Falling In Love
Because last week was an intense week of healing I was relieved to find out that this week's topic was relationships. How hard can a week on relationships be?
We started the week with a little bit of review (for us DTS students)--Ron (the speaker, from Colombia, MO) drew some diagrams and talked about not putting up walls because it blocks others out, loving your neighbor and being interdependent with the Father, Son & Holy Spirit. Great things to take note of and a crucial foundation to any relationship, romantic or not. In conversation he asked me what I would like to know about relationships. I thought about it for a moment and decided it would be really nice to learn how to unconditionally love annoying people. Just bein' real. Ron planned to teach on just that the following day. He taught us to walk through life with a heart of peace, not judging others and not becoming focused on the hurt (annoyance) someone causes you. When you start magnifying this you become blinded and distracted from the race he said.
"You were running a good race. Who cut in on you to keep you from obeying the truth?"
All of this was great stuff, but still light in comparison with last week. I spoke to soon, but before I can share what happened next I feel like I need to backtrack a little bit...

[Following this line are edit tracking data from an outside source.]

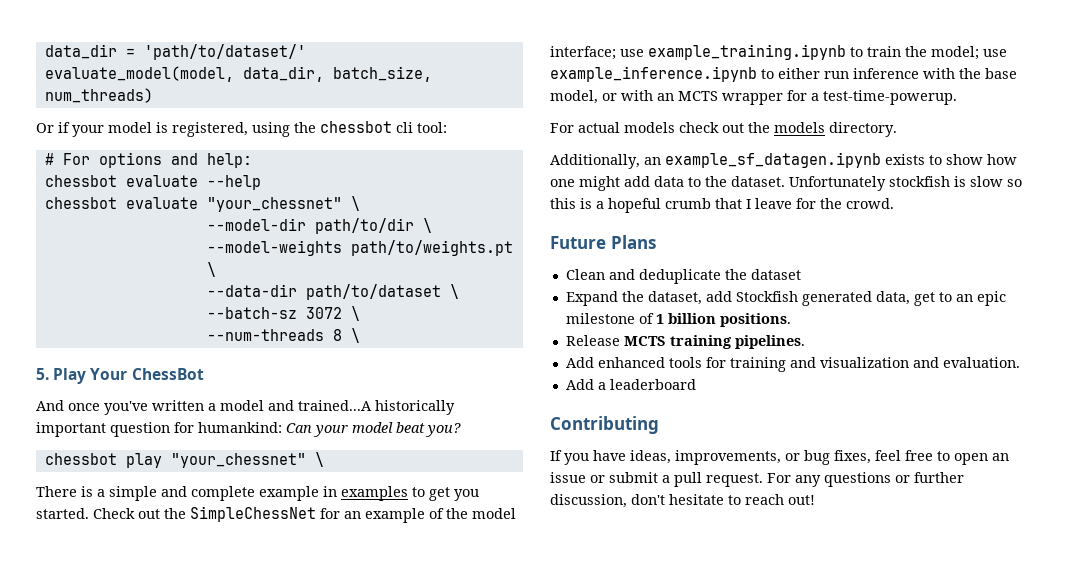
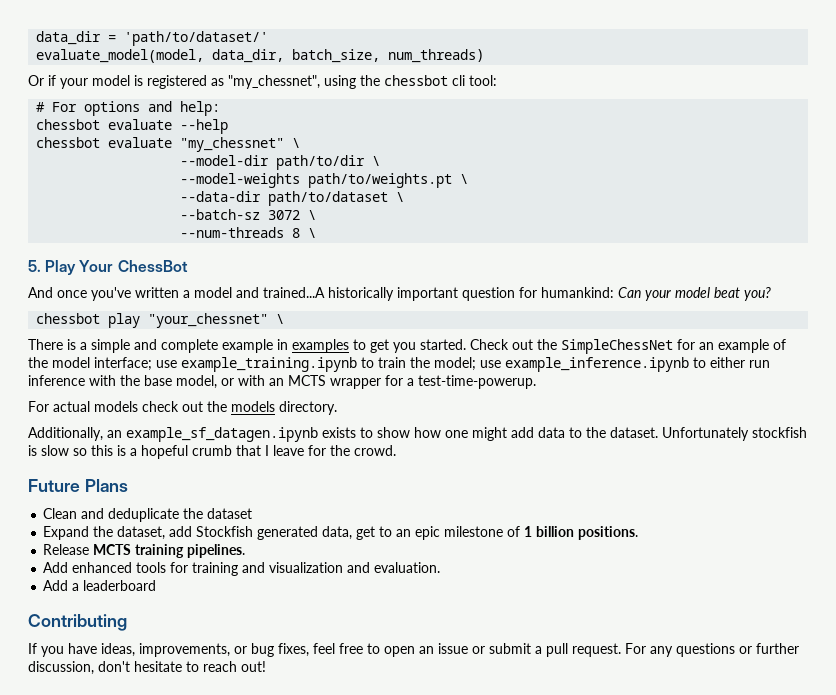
- Or if your model is registered, using the chessbot cli tool:
+ Or if your model is registered as "my_chessnet", using the chessbot cli tool:
- chessbot evaluate "your_chessnet" \
+ chessbot evaluate "my_chessnet" \

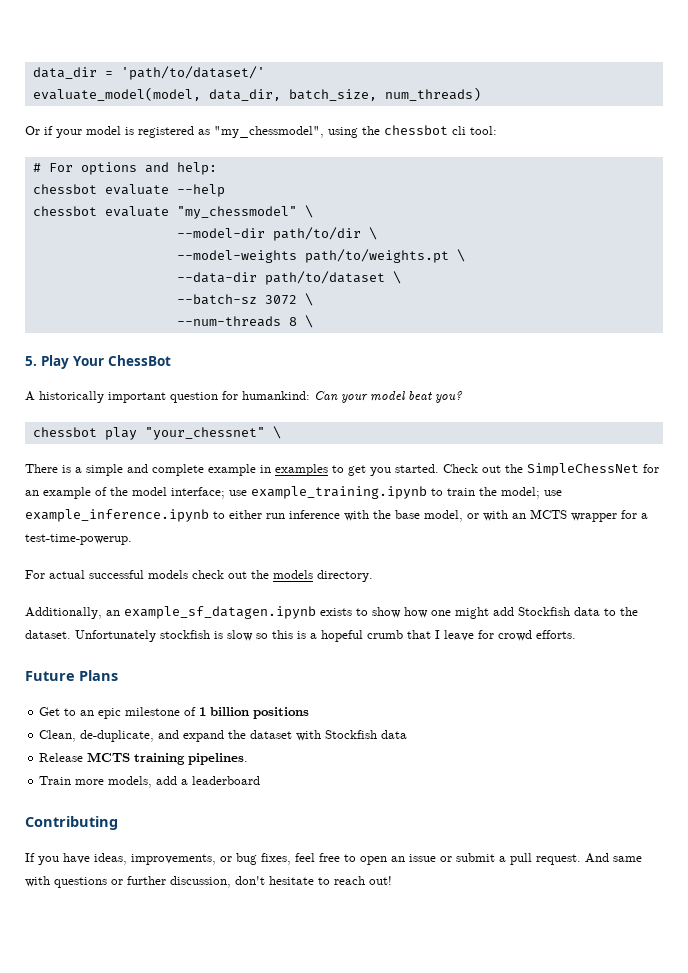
- Or if your model is registered as "my_chessnet", using the chessbot cli tool:
+ Or if your model is registered as "my_chessmodel", using the chessbot cli tool:
- chessbot evaluate "my_chessnet" \
+ chessbot evaluate "my_chessmodel" \
- And once you've written a model and trained...A historically important question for humankind: Can your model beat you?
+ A historically important question for humankind: Can your model beat you?
- For actual models check out the models directory.
+ For actual successful models check out the models directory.
- Additionally, an example_sf_datagen.ipynb exists to show how one might add data to the dataset.
+ Additionally, an example_sf_datagen.ipynb exists to show how one might add Stockfish data to the dataset.
- Unfortunately stockfish is slow so this is a hopeful crumb that I leave for the crowd.
+ Unfortunately stockfish is slow so this is a hopeful crumb that I leave for crowd efforts.
- Clean and deduplicate the dataset
- Expand the dataset, add Stockfish generated data, get to an epic milestone of 1 billion positions.
+ Get to an epic milestone of 1 billion positions
+ Clean, de-duplicate, and expand the dataset with Stockfish data
  Release MCTS training pipelines.
- Add enhanced tools for training and visualization and evaluation.
- Add a leaderboard
+ Train more models, add a leaderboard
- For any questions or further discussion, don't hesitate to reach out!
+ And same with questions or further discussion, don't hesitate to reach out!

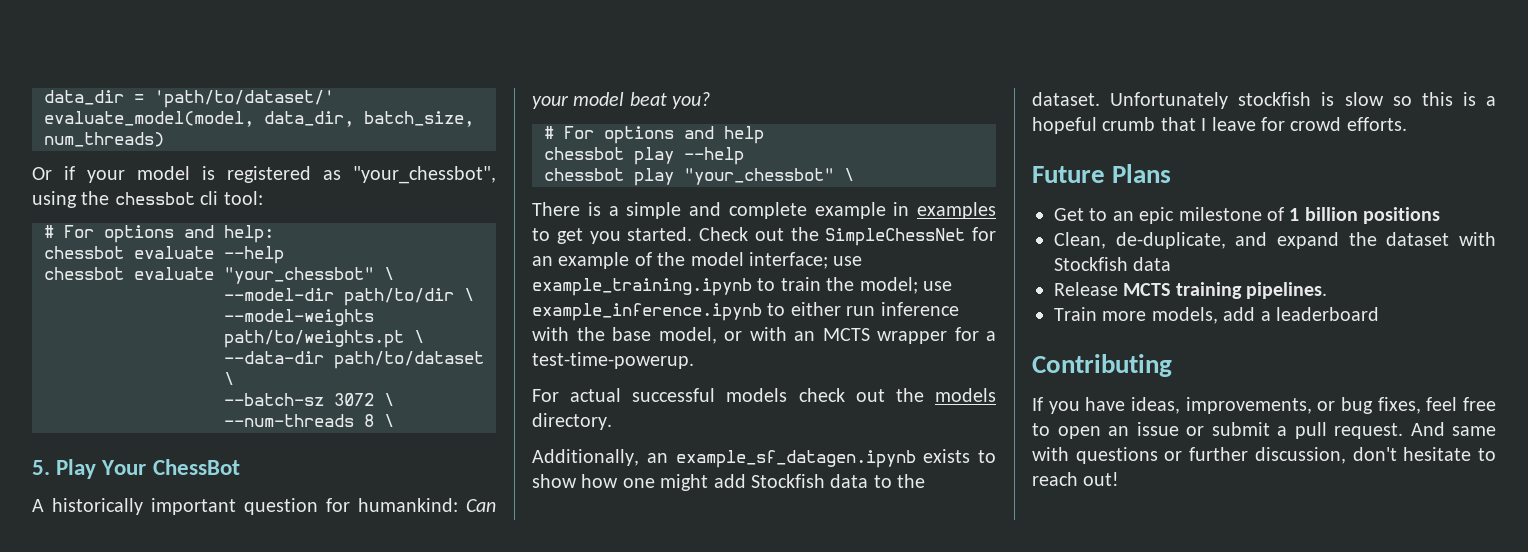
- Or if your model is registered as "my_chessmodel", using the chessbot cli tool:
+ Or if your model is registered as "your_chessbot", using the chessbot cli tool:
- chessbot evaluate "my_chessmodel" \
+ chessbot evaluate "your_chessbot" \
- chessbot play "your_chessnet" \
+ # For options and help
+ chessbot play --help
+ chessbot play "your_chessbot" \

Earlier this year I went to an Encounter weekend which is essentially a weekend to learn about inner-healing. There I discovered an ungodly belief I carried. I found that somewhere in my life I decided to make a general belief about men, that they were destructive beings and not worth my trust. I believed that the only role men played in my life was to hurt, abandon or abuse. This was due to past Father figures, boyfriends and other authority figures. The Lord started healing my heart this year, he brought some amazing brothers into my life and started opening my eyes to the beauty of his sons. He opened my eyes and showed me that when I expect men to fail and believe that they are destructive I am calling God's sons less than who they are; for they are sons of the kingdom, full of worth and great inheritance!
Back to Wednesday, Ron gets in front of the class and shares a heart-breaking story about a young girls road to restoration after she had been attacked by a man. Ron told us that the Lord asked him in that situation to get on his face in front of this girl and speak the words of the Father: " This was not my will for you. Here I come humbly to you." Ron then stood in the gap and asked for forgiveness on behalf of her attacker.
By the end of the story I, along with most everyone, was tearing up and I wasn't prepared for what was coming next. Ron turns, addresses the girls in the room and begins to tell us that he wanted to stand in that gap for us, he wanted to apologize and ask for forgiveness in place of the men who had hurt us.
He came to each of us, got down on his knees, took all the weight of other men's wrong doings in our lives and asked for forgiveness.
Throughout this week I felt as though my heart might burst, it was actually painful. And although I did receive breakthrough it wasn't enough to feel a full release in my heart but in this moment my heart finally burst and sweet refreshing water was finally able to flow in. There is so much more building up to this moment but the rest is a little to personal to share on the world-wide web. I think the main "nugget" I walked away with was the realization when I hold onto the hurt and constantly protesting "but this person hurt me!" is an excuse to not fully forgive. And in my life it was making my heart ache and distracting me from the "race".
Later in the week he moved onto marriage and love. The teaching was a little more on the open dialogue side. He had a great answer to the question of whether or not God tells us who are future spouse is: he pointed out that God can't promise you something that requires someone else's free-will, which I thought was a brilliant point. God may on the other hand say "this would a good one." while nudging and winking at you. In sum according to Ron, every love story is going to be unique and different and that's the beauty of it. It's wise to make sure your mind, spirit and emotions are all balanced. And although God may not be clearly saying "this is the one" still be in counsel with Him. You and your love could completely feel as though you got a divine word that confirmed the love you had, it could be full of risk and movie-esque fate moments or it could be something easy flowing like a friendship into marriage. Whatever way, its beautiful.
"Being in love is a good thing, but it is not the best thing. There are many things below it, but there are also things above it. You cannot make it the basis of a whole life. It is a noble feeling, but it is still a feeling... Knowledge can last, principles can last, habits can last; but feelings come and go... But, of course, ceasing to be "in love" need not mean ceasing to love. Love in this second sense — love as distinct from "being in love" — is not merely a feeling. It is a deep unity, maintained by the will and deliberately strengthened by habit; reinforced by the grace which both partners ask, and receive, from God... "Being in love" first moved them to promise fidelity: this quieter love enables them to keep the promise. It is on this love that the engine of marriage is run: being in love was the explosion that started it." -C.S. Lewis, Mere Christianity.
what a healing, intense, lovely week.